Le rêve de Caroline Chapel est devenu un cauchemar. Plus de trois ans après avoir acheté une petite maison à Guérande, en Loire-Atlantique, cette femme lutte toujours contre une invasion de termites et de capricornes alors que deux diagnostics lui garantissent un foyer sain, rapporte le site Actu.fr. A défaut de pouvoir trouver une solution à l’amiable, c’est la justice qui devra trancher.

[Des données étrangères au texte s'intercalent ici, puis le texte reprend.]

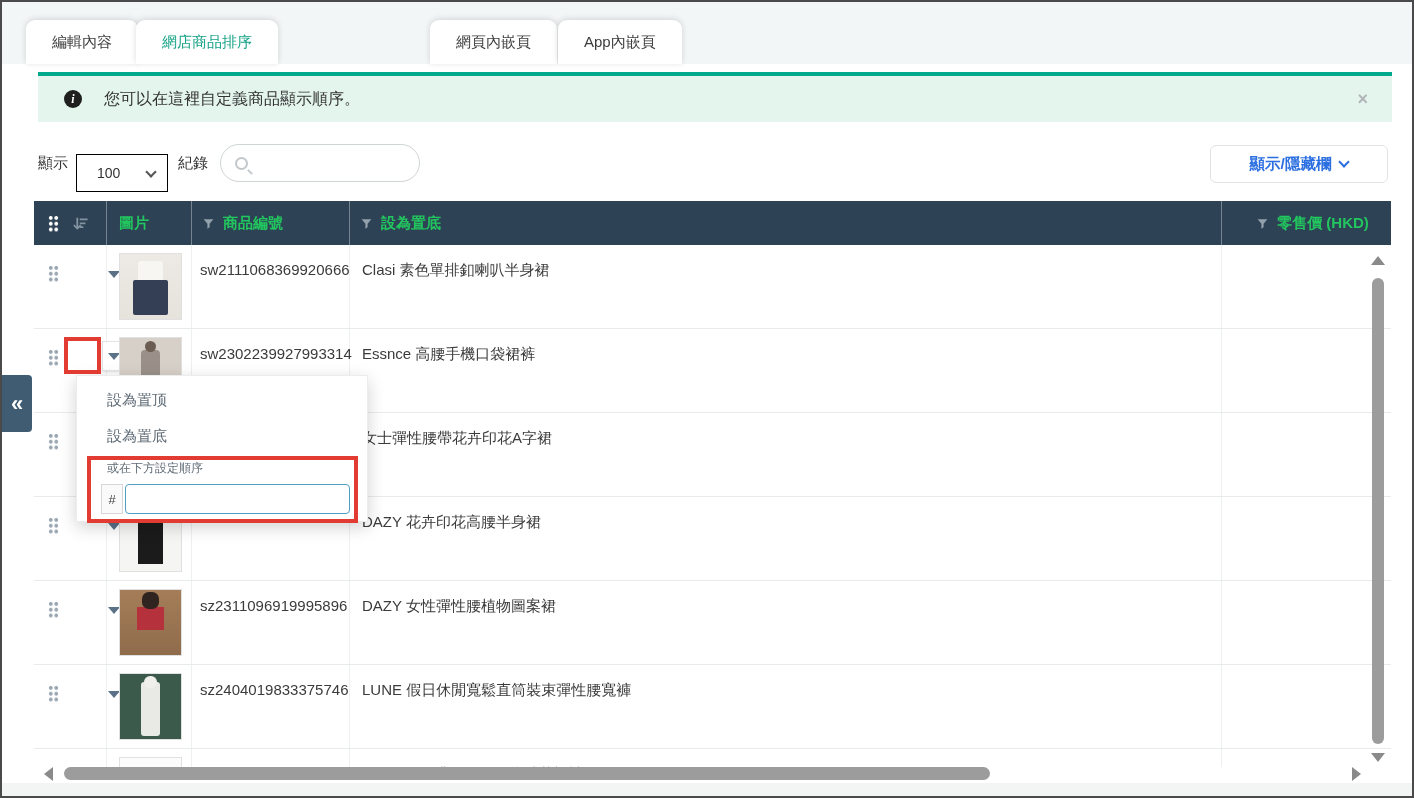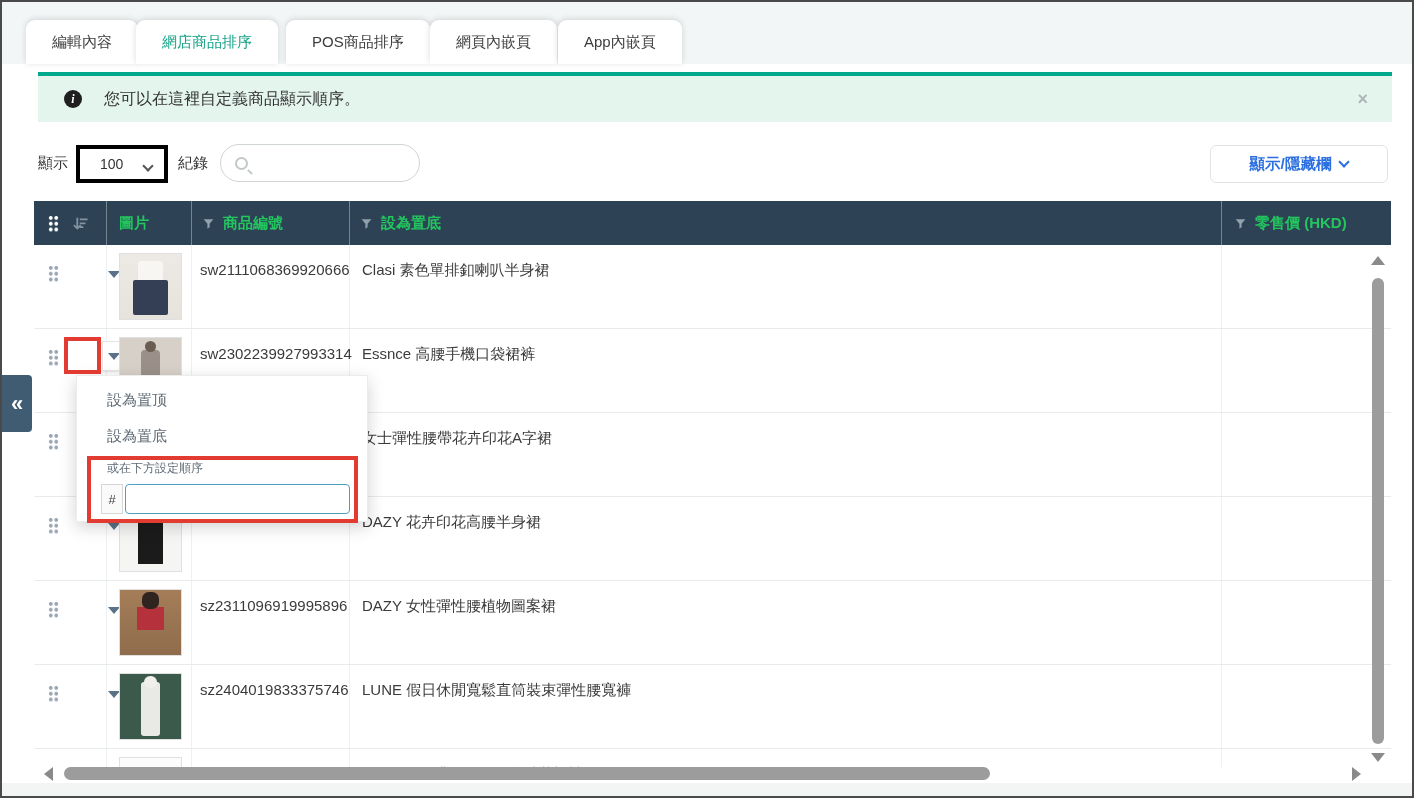--- a/index.html
+++ b/index.html
@@ -23,22 +23,22 @@
              font-size:12px; font-weight:bold; font-family:"Liberation Serif",serif; font-style:italic; }
   .info-ic::after { content:"i"; }
   .banner-text { margin-left:22px; font-size:16px; color:#333; }
   .banner-close { position:absolute; right:24px; top:13px; color:#b0b5b7; font-size:18px;
                   font-weight:bold; cursor:default; }
 
   
   .ctl-label { position:absolute; font-size:15px; color:#333; }
   .lbl-show { left:36px; top:152px; }
   .lbl-rec  { left:176px; top:152px; }
-  .pagesize { position:absolute; left:74px; top:143px; width:92px; height:38px; background:#fff;
-              border:4px solid #000000; display:flex; align-items:center; font-size:14px; color:#333; }
+  .pagesize { position:absolute; left:74px; top:152px; width:92px; height:38px; background:#fff;
+              border:1px solid #000000; display:flex; align-items:center; font-size:14px; color:#333; }
   .pagesize .val { margin-left:20px; }
   .chev { width:8px; height:8px; border-right:2px solid #555; border-bottom:2px solid #555;
           transform:rotate(45deg); margin-top:-3px; }
   .pagesize .chev { position:absolute; right:12px; top:16px; }
   .searchbox { position:absolute; left:218px; top:142px; width:200px; height:38px; background:#fff;
                border:1px solid #cfd4d6; border-radius:19px; display:flex; align-items:center; }
   .mag { position:relative; width:13px; height:13px; border:2px solid #c2c7ca; border-radius:50%;
          margin-left:14px; flex:none; }
   .mag::after { content:""; position:absolute; width:2px; height:6px; background:#c2c7ca;
                 transform:rotate(-45deg); left:12px; top:10px; }
@@ -48,21 +48,21 @@
              border:1px solid #e1e4e6; border-radius:6px; display:flex; align-items:center;
              justify-content:center; gap:9px; font-size:15.5px; font-weight:600; color:#2b6fe0; }
   .colsbtn .chev { border-color:#2b6fe0; border-width:2.5px; margin-top:-4px; }
 
   
   .thead { position:absolute; left:32px; top:199px; width:1357px; height:44px; background:#2d4355;
            display:flex; color:#22c55e; font-size:15px; font-weight:bold; }
   .hc { display:flex; align-items:center; border-right:1px solid rgba(255,255,255,.35); height:100%; }
   .hc:last-child { border-right:none; }
   .hc1{width:73px;} .hc2{width:85px; padding-left:12px;} .hc3{width:158px; padding-left:10px;}
-  .hc4{width:872px; padding-left:10px;} .hc5{width:169px; padding-left:12px;}
+  .hc4{width:872px; padding-left:10px;} .hc5{width:169px; padding-left:12px;justify-content:center;}
   .funnel { width:13px; height:13px; margin-right:8px; flex:none; }
   .dots { width:11px; height:17px;
           background-image:radial-gradient(circle, currentColor 1.7px, transparent 2.1px);
           background-size:5.5px 5.8px; flex:none; }
   .hc1 .dots { color:#fff; margin-left:14px; }
   .sort-ic { margin-left:13px; flex:none; }
 
   .tbody { position:absolute; left:32px; top:243px; width:1357px; height:522px; overflow:hidden;
            background:#fff; }
   .trow { display:flex; height:84px; border-bottom:1px solid #e8ebec; }
@@ -147,21 +147,20 @@
   .bottomstrip { position:absolute; left:0; bottom:0; width:100%; height:13px; background:#f3f5f5; }
 </style>
 </head>
 <body>
 
 <div class="viewport">
 
   <div class="tabsbar">
     <div class="tab tab1">編輯內容</div>
     <div class="tab tab2 active">網店商品排序</div>
-    <div class="tab tab3">POS商品排序</div>
     <div class="tab tab4">網頁內嵌頁</div>
     <div class="tab tab5">App內嵌頁</div>
   </div>
 
   <div class="banner">
     <span class="info-ic"></span>
     <span class="banner-text">您可以在這裡自定義商品顯示順序。</span>
     <span class="banner-close">×</span>
   </div>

Tout a commencé en 2018 lorsque Caroline Chapel décide de changer de vie en achetant un petit pavillon à Guérande. Comme l’exige la loi, une société indépendante réalise deux diagnostics pour vérifier que la maison est saine. Et selon les documents que reçoit Caroline, il n’y a rien à signaler et la vente se fait normalement. Mais en 2019, c’est la catastrophe. La maison est envahie par les termites et les coléoptères, deux espèces d’insectes envahissants qui rendent l’endroit inhabitable. Caroline n’a d’autre choix que de faire elle-même un travail important.
Sommes à six chiffres
Chaque recoin de la maison et du jardin est ainsi traité avec des produits spéciaux. Mais ce n’est pas tout. Le toit et la charpente sont enlevés et remplacés. “Ce sont des sommes à 6 chiffres”, explique la nouvelle propriétaire, qui ne peut toujours pas vivre dans sa maison aujourd’hui. Et d’ajouter : “Je me sens piégé, je ne peux ni vendre ni habiter là-bas.”
En parallèle des travaux, Caroline contacte la société de diagnostic afin qu’elle puisse utiliser son assurance et se faire rembourser le montant des travaux imprévus. Mais rien à faire, les deux parties ne parviennent pas à trouver une solution à l’amiable. Par conséquent, l’affaire est allée devant les tribunaux. Le seul problème, comme le révèle le témoignage à l’appui reçu par Caroline, est que de tels cas peuvent ne pas être résolus avant 10 ans. “La justice ne devrait pas être taxée avec ce genre d’affaires, mais je n’ai pas le choix. Le préjudice économique est énorme et je ne parle pas du préjudice moral, de l’impact sur ma vie. Cette situation me mine, je ne peux pas dormir “Pour les assurances, je suis un cas comme un autre, mais je suis ma vie”, conclut-il avec philosophie auprès de nos confrères.